Layered over this lecture is a second one, given episodically, by an imaginary modern-day Indian physicist, about Ramanujan’s collaboration with Hardy. As the guest lecturer talks, the events he describes unfold before us. Ramanujan sits in his dhoti, scribbling furiously on a slate; Hardy sits in his office at Trinity College, reading Ramanujan’s letter; after many difficulties, Ramanujan arrives in Cambridge, where he suffers terribly from the cold; war breaks out; theorems are written; Ramanujan gets sick, invents the mock theta function, and dies.
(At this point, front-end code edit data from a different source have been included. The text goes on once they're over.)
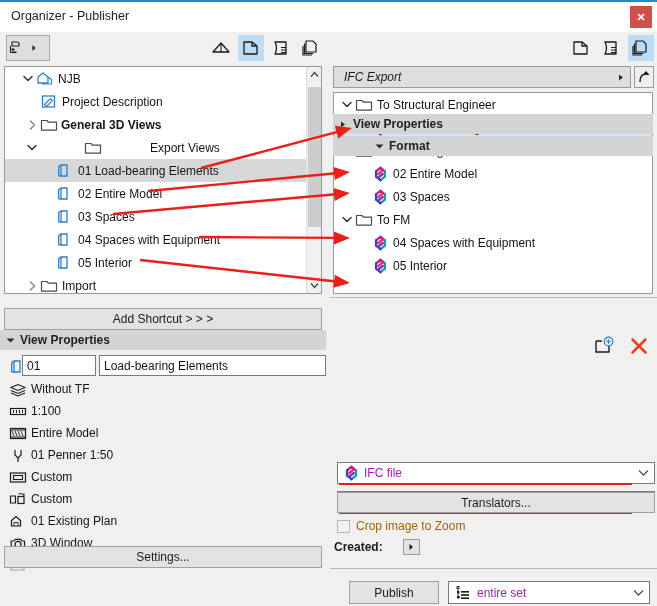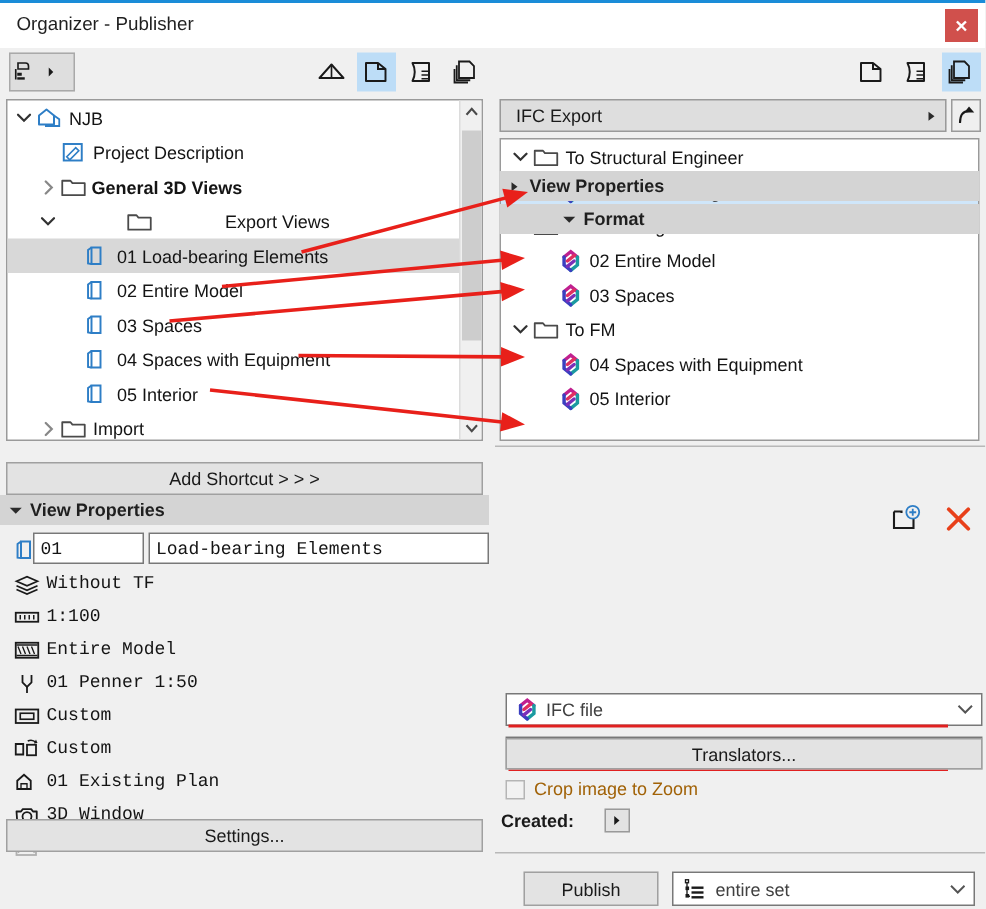"NJB" div.row { padding-left: 4px -> 16px }
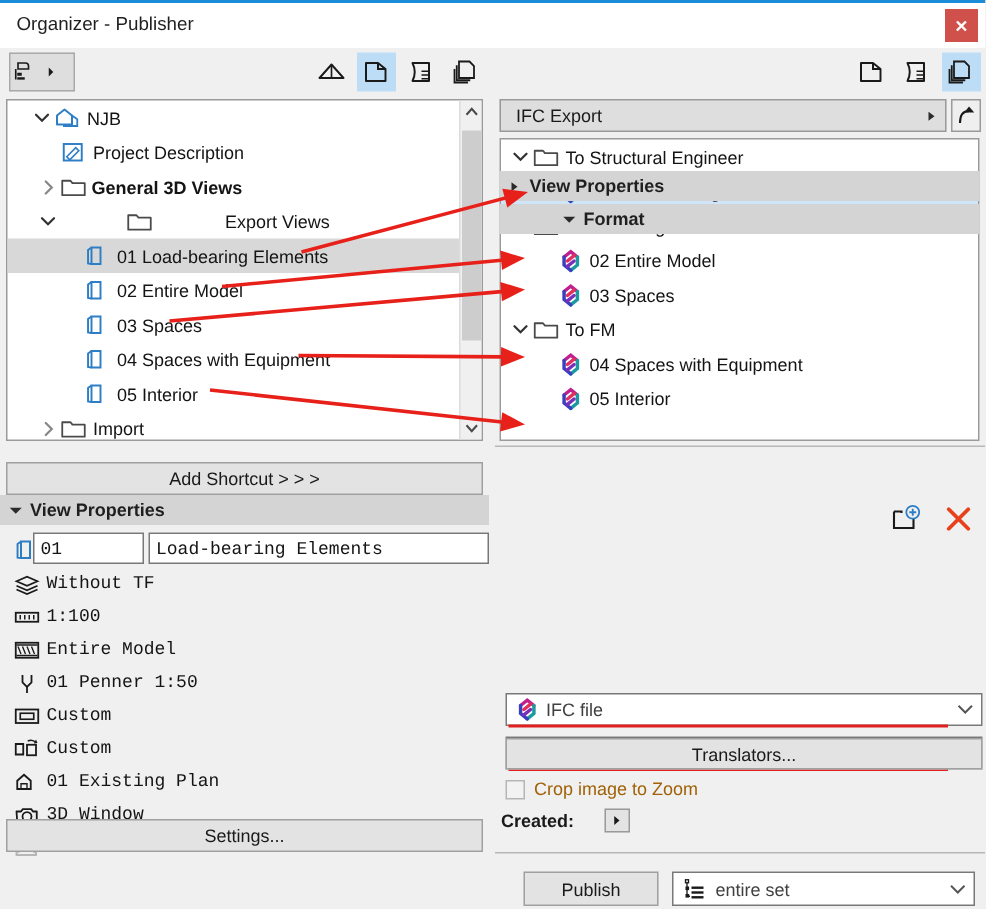"IFC Export" .ifc-export-bar .t { font-style: none -> italic }
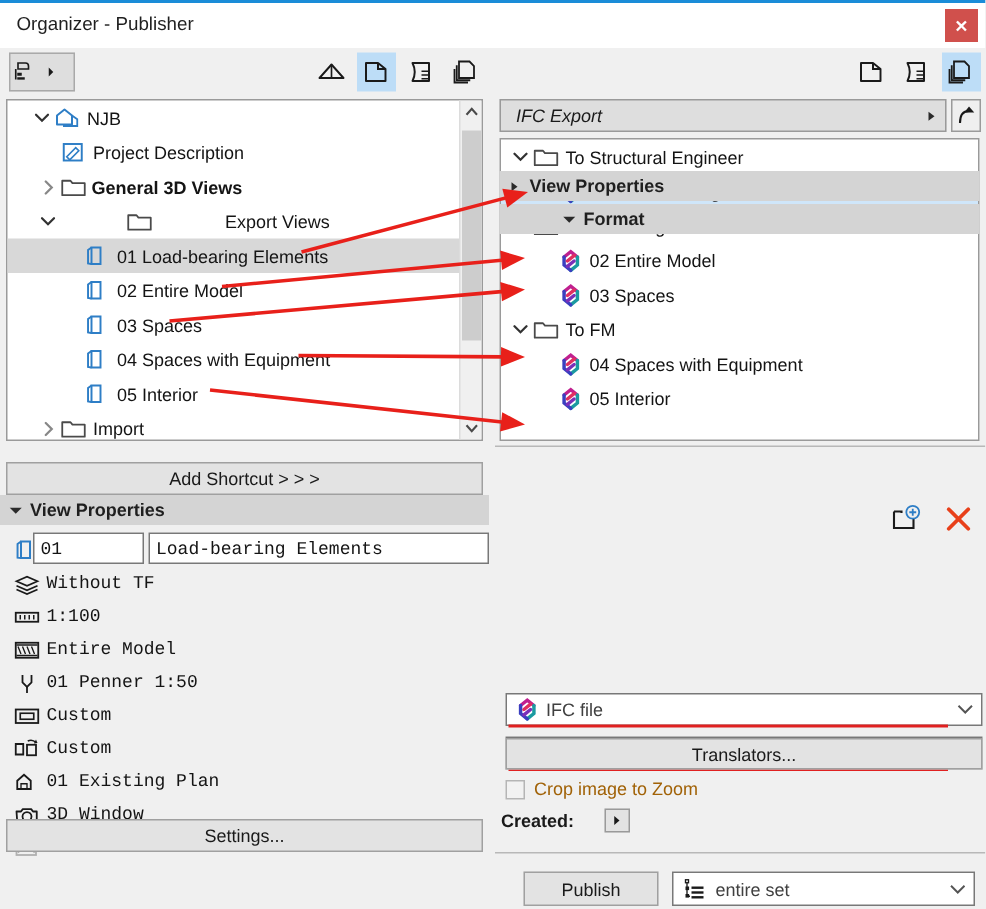"01" .vp-row { font-family: Liberation Mono, monospace -> none }
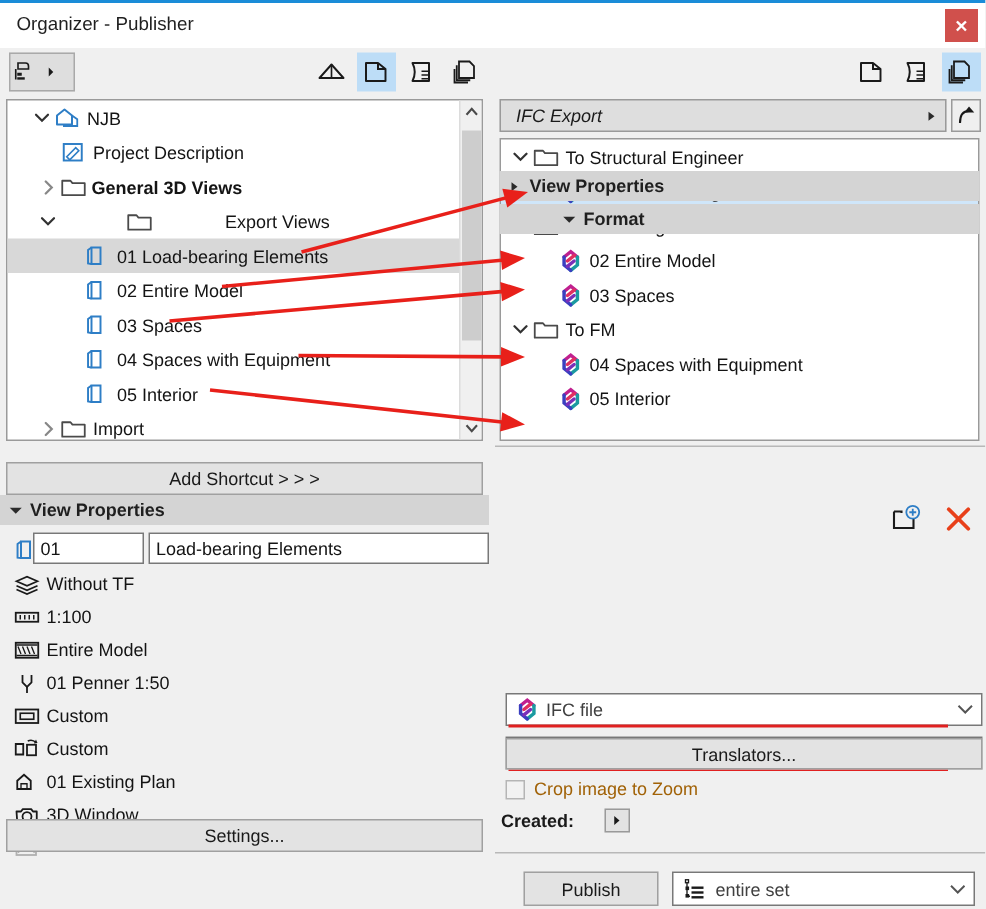"IFC file" .combo .ctext { color: #404040 -> #a21caf }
Put like that, the narrative sounds simple. But it is not. The action is non-linear, moving back and forth in time and space in a disjointed, fast-cut fashion more common in films. Layered over the lecture on the life of Ramanujan are several extra imaginary plots and subplots. The dweebish husband of the female professor of mathematics becomes obsessed with a particular infinite series: 1, 1 1/2, 1 3/4, 1 7/8… which continues approaching, but never reaches, 2. His wife has a miscarriage; later (though we see it earlier), she dies of a brain haemorrhage in a train carriage in India; and so on.
Remarkably, the play coheres. And it leaves you with a greater sense of numbers. This is true in the trivial sense that you become more aware of the extent to which numbers are part of our lives—telephone numbers, hotel rooms, times, dates, taxi numbers (1,729 makes an appearance here too). But it is also true in a deeper sense. The magnitude, if not the significance, of Ramanujan’s contribution is clear. Moreover, while much of mathematics may be out of reach to most of us, the repeated appearance of the comically complicated lecture gives a glimpse of what could be done with numbers if only we had the skill. And somehow, this play conveys a sense of the infinite—the infinity of numbers, the infinity of time.